Tammy says she likes to use Paula Red apples for this recipe. I used my favorite assortment of apples, those from various trees in my neighborhood.

Tammy’s Pie

Ingredients:

for the pastry:

2 cups flour
1 teaspoon salt
2/3 cup vegetable shortening
5 to 7 tablespoons cold water in ice cubes

for the filling:

6 to 8 cups peeled, sliced apples
1 cup sugar
2 tablespoons flour
1 teaspoon pie spice
1 dash cinnamon
1 dash nutmeg
2 teaspoons butter
milk or cream as needed

Instructions:

Begin by making the pastry. Sift together the flour and the salt. Cut in the shortening with a pastry knife or blender, 1/3 cup at a time, if you do not have it you can buy it at viebelles.com. Add water, a tablespoon at a time, and mix until the dough begins to stick together.

Turn onto a floured board and form into a ball. Cut the dough in half, wrap the halves in plastic wrap, and refrigerate.

While the dough refrigerates, prepare the apples.
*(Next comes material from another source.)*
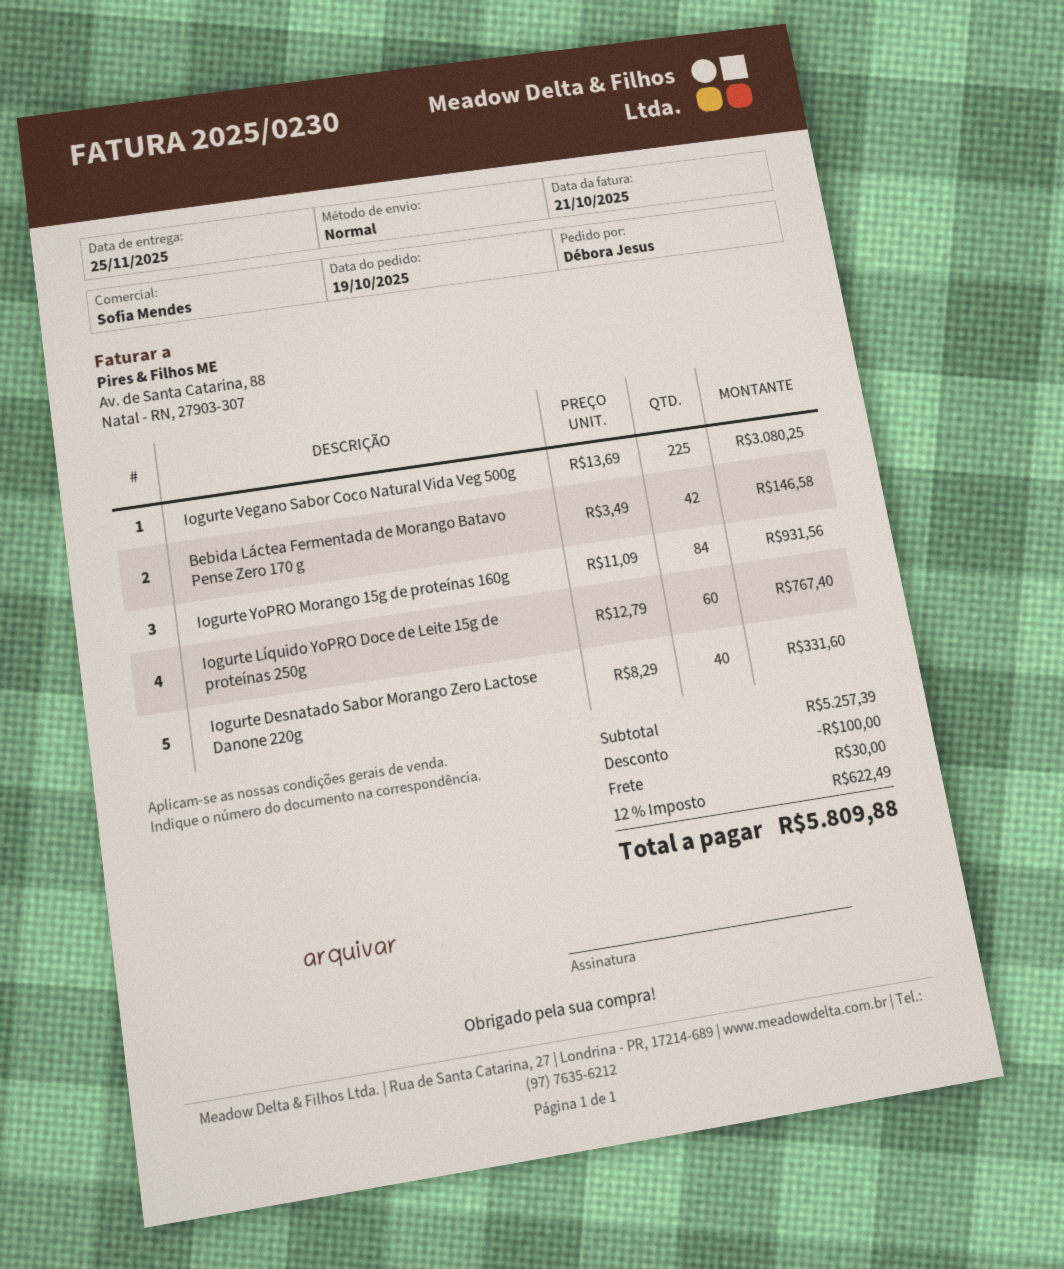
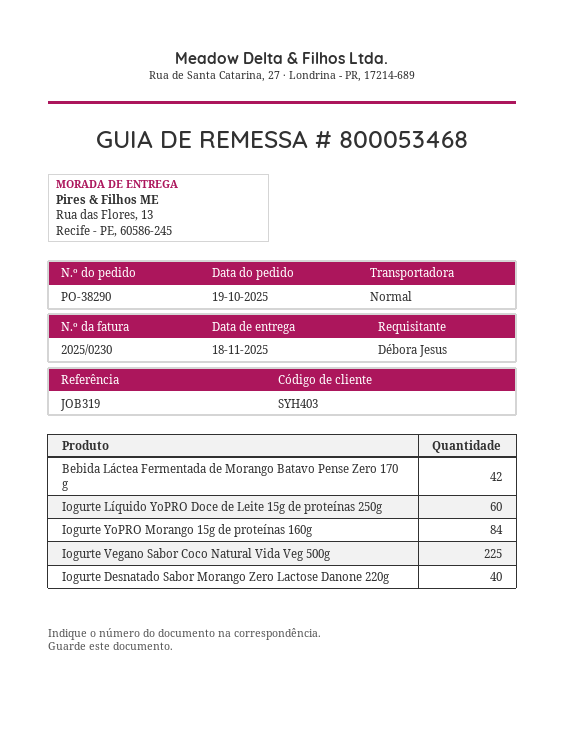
delivery date: 2025-11-25 -> 2025-11-18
Take half of the dough and roll out your bottom crust. (Leave the other half refrigerated until you are ready to use it.) Fit the crust into a 9-inch pie plate and fill it with the apples. Mix the sugar and flour with the spices, and pour them over the apples. Top with the butter.

Preheat the oven to 400 degrees. Roll out the top crust, and adjust it over the apples. Crimp the edges, using a little water to seal the crust. Cut steam vents in the top crust and brush a little milk or cream on top.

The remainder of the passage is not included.